------ DATA TO EXAMINE
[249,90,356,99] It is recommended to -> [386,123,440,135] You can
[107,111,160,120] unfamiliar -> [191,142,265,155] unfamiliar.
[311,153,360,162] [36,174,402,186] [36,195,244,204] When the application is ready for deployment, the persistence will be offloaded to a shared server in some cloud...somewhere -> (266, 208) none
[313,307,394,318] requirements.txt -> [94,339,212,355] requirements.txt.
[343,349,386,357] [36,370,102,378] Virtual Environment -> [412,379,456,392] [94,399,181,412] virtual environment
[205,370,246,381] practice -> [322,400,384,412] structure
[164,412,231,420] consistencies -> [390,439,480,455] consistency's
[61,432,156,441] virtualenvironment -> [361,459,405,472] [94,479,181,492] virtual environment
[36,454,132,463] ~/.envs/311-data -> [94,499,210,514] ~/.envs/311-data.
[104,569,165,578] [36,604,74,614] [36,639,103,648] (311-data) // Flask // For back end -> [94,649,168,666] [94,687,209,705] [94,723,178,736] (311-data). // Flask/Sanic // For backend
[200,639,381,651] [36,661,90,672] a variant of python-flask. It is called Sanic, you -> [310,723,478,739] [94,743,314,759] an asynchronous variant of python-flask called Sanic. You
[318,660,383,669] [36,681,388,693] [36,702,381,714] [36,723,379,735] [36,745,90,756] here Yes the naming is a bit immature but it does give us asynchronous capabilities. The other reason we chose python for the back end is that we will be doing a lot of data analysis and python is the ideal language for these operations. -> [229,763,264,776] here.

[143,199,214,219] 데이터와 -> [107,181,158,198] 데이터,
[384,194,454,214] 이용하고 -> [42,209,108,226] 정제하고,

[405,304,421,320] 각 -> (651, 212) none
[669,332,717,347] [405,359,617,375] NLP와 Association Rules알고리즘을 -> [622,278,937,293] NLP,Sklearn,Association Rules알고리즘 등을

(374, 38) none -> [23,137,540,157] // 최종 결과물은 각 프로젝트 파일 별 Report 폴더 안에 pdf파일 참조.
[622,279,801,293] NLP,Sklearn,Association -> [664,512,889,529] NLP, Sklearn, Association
------------
YOUR GOAL: Only lines that contain "virtual" are needed, so copy each of them from the data.

RESPONSE TO THIS TASK:
[343,349,386,357] [36,370,102,378] Virtual Environment -> [412,379,456,392] [94,399,181,412] virtual environment
[61,432,156,441] virtualenvironment -> [361,459,405,472] [94,479,181,492] virtual environment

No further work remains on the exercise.